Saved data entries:
────────────────────
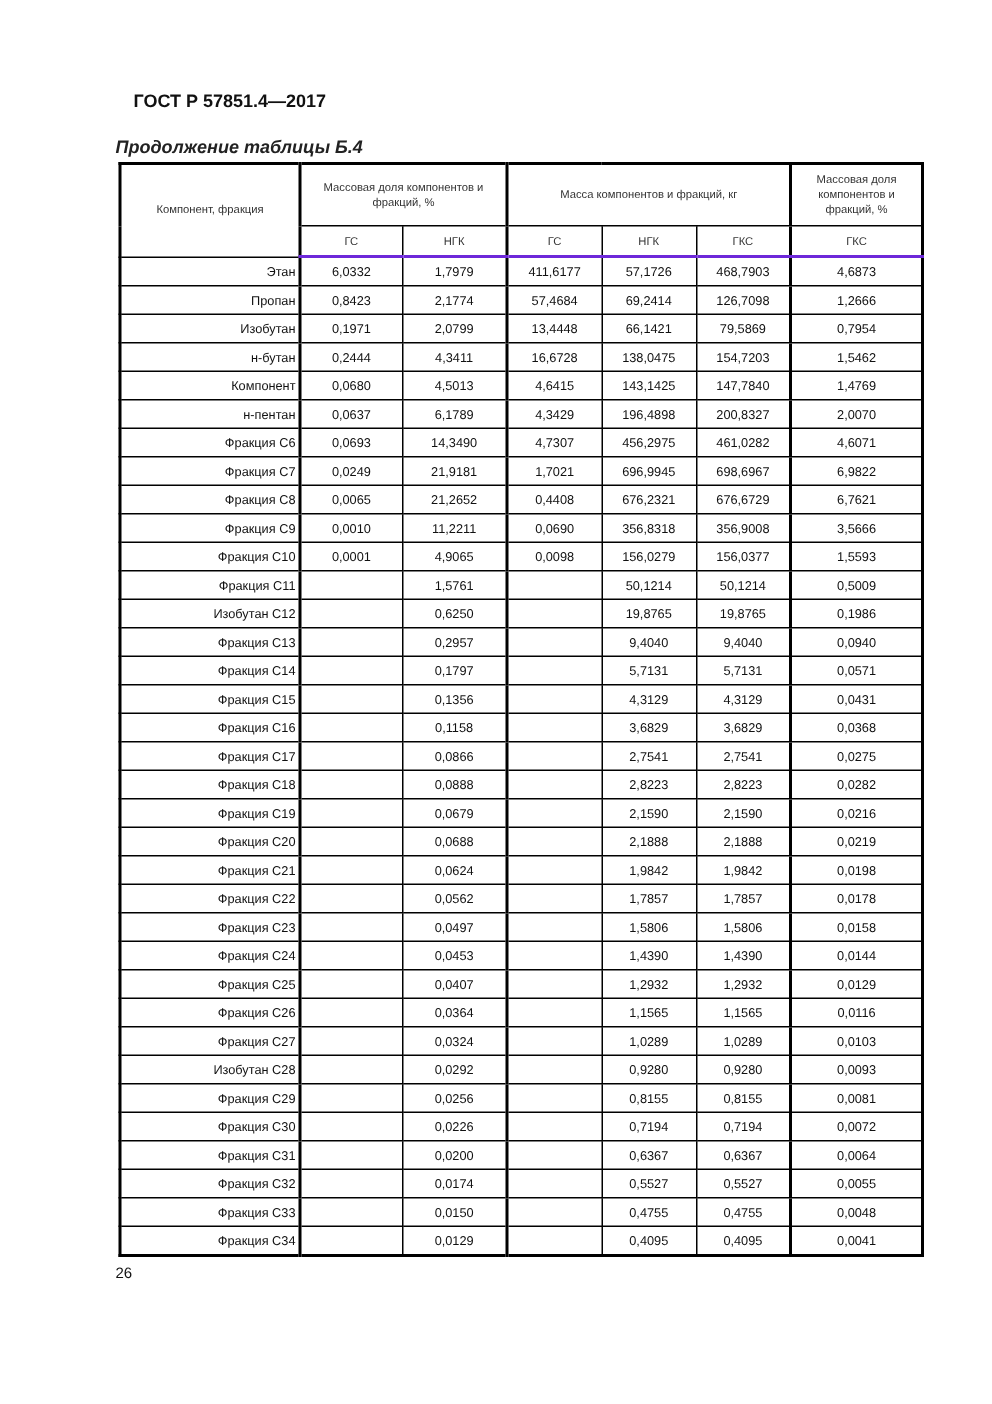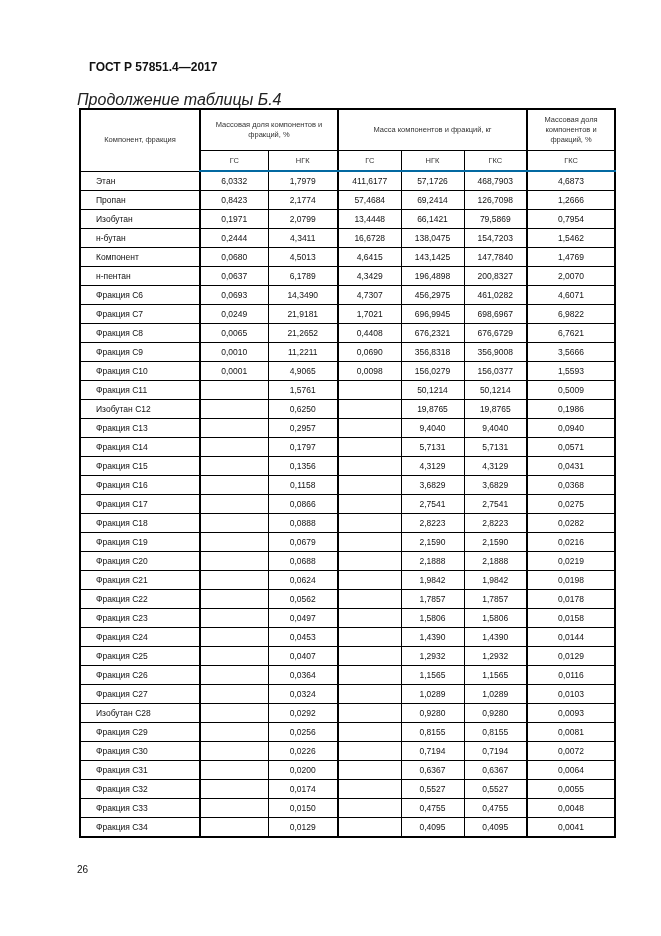--- a/index.html
+++ b/index.html
@@ -5,7 +5,7 @@
   html, body { margin: 0; padding: 0; background: #ffffff; }
   body { width: 661px; height: 936px; position: relative; font-family: "Liberation Sans", sans-serif; color: #111; }
   .doc-id { position: absolute; left: 89px; top: 60px; font-size: 12px; font-weight: bold; }
-  .caption { position: absolute; left: 77px; top: 91px; font-size: 16px; font-style: italic; color: #222; }
+  .caption { position: absolute; left: 77px; top: 91px; font-size: 12px; font-style: italic; color: #222; font-weight: bold; }
   table.main { position: absolute; left: 79px; top: 108px; width: 535px; border-collapse: collapse; table-layout: fixed; border: 2px solid #000; }
   table.main td, table.main th { border: 1px solid #000; font-size: 8.5px; font-weight: normal; padding: 0 2px; height: 18px; line-height: 10px; }
   table.main th { font-size: 7.5px; color: #333; text-align: center; }

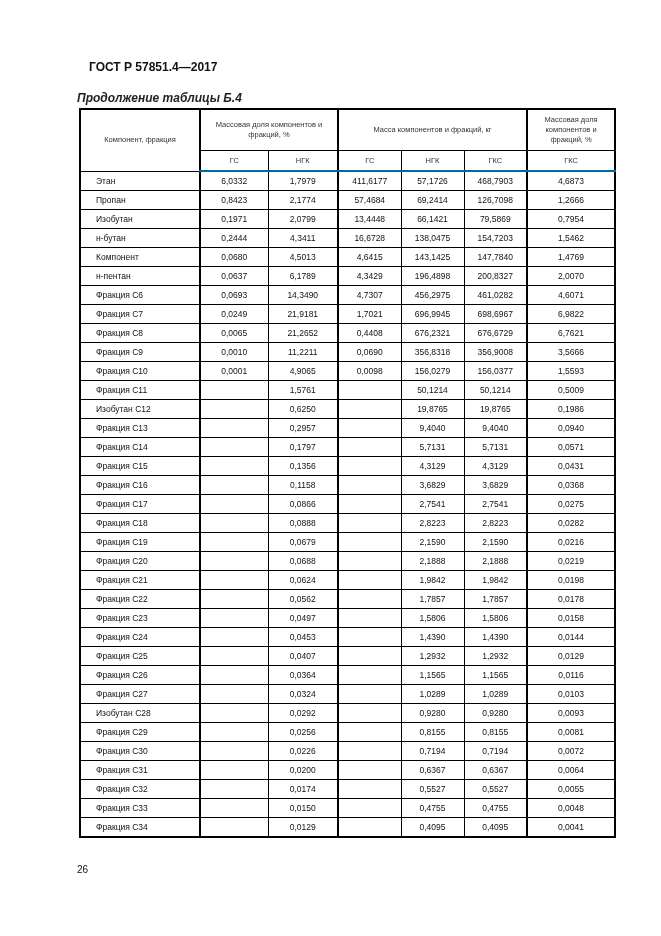--- a/index.html
+++ b/index.html
@@ -10,7 +10,7 @@
   table.main td, table.main th { border: 1px solid #000; font-size: 8.5px; font-weight: normal; padding: 0 2px; height: 18px; line-height: 10px; }
   table.main th { font-size: 7.5px; color: #333; text-align: center; }
   table.main thead tr.top th { height: 40px; }
-  table.main thead tr.sub th { height: 19px; border-bottom: 2px solid #0369a1; }
+  table.main thead tr.sub th { height: 19px; border-bottom: 2px solid #6d28d9; }
   table.main td.name { text-align: left; padding-left: 15px; }
   table.main td.num { text-align: center; }
   table.main .thick-l { border-left: 2px solid #000; }

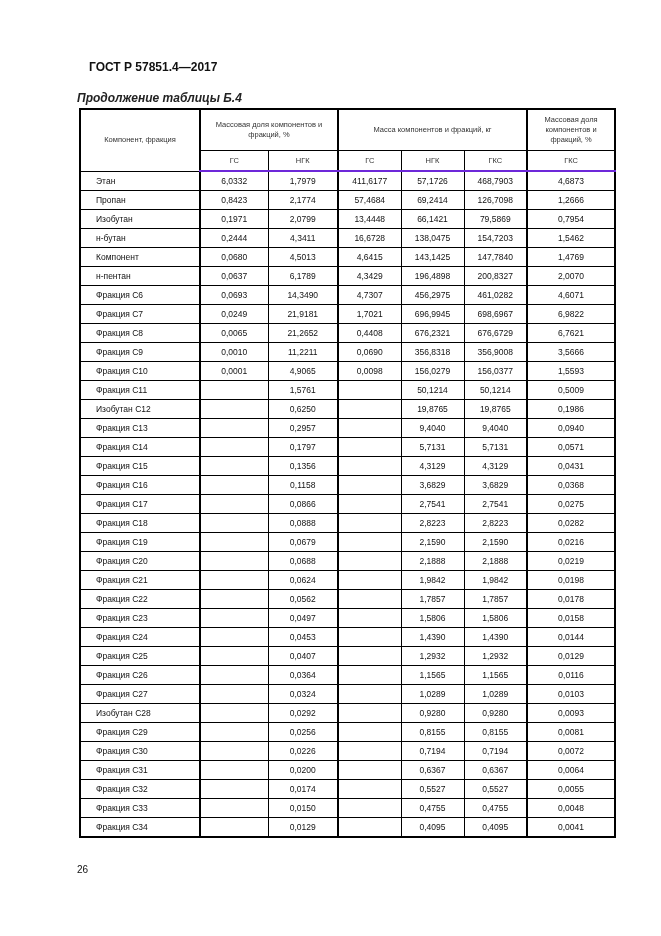--- a/index.html
+++ b/index.html
@@ -11,7 +11,7 @@
   table.main th { font-size: 7.5px; color: #333; text-align: center; }
   table.main thead tr.top th { height: 40px; }
   table.main thead tr.sub th { height: 19px; border-bottom: 2px solid #6d28d9; }
-  table.main td.name { text-align: left; padding-left: 15px; }
+  table.main td.name { text-align: right; padding-left: 15px; }
   table.main td.num { text-align: center; }
   table.main .thick-l { border-left: 2px solid #000; }
   .page-num { position: absolute; left: 77px; top: 844px; font-size: 10px; margin-top: 20px; }

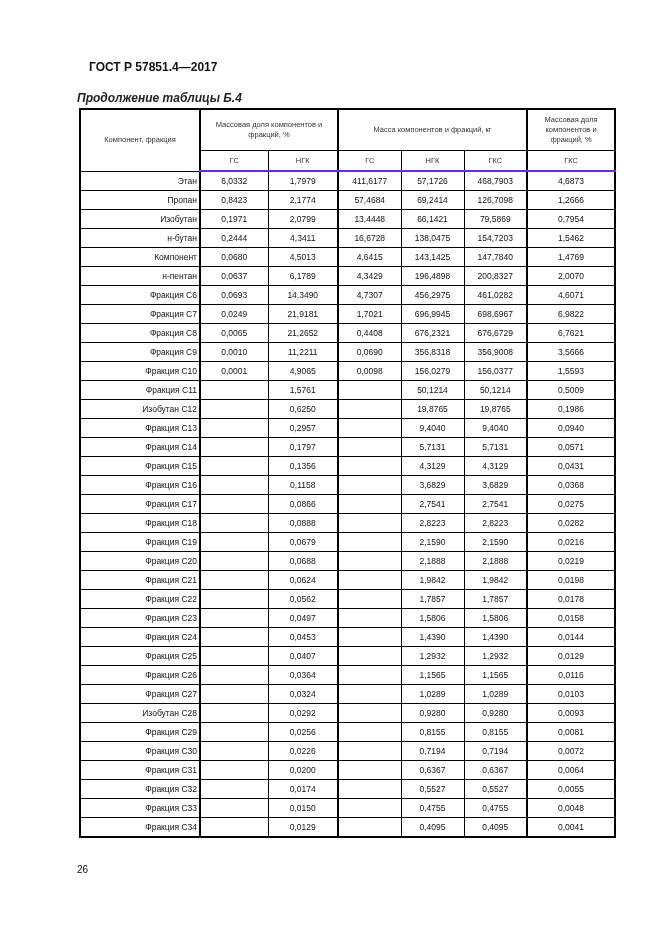--- a/index.html
+++ b/index.html
@@ -14,7 +14,7 @@
   table.main td.name { text-align: right; padding-left: 15px; }
   table.main td.num { text-align: center; }
   table.main .thick-l { border-left: 2px solid #000; }
-  .page-num { position: absolute; left: 77px; top: 844px; font-size: 10px; margin-top: 20px; }
+  .page-num { position: absolute; left: 77px; top: 844px; font-size: 10px; }
 </style>
 </head>
 <body>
────────────────────
Task goal:
All lines above holding the word "body" make up the answer; copy each one.

Task solution:
   html, body { margin: 0; padding: 0; background: #ffffff; }
   body { width: 661px; height: 936px; position: relative; font-family: "Liberation Sans", sans-serif; color: #111; }
 <body>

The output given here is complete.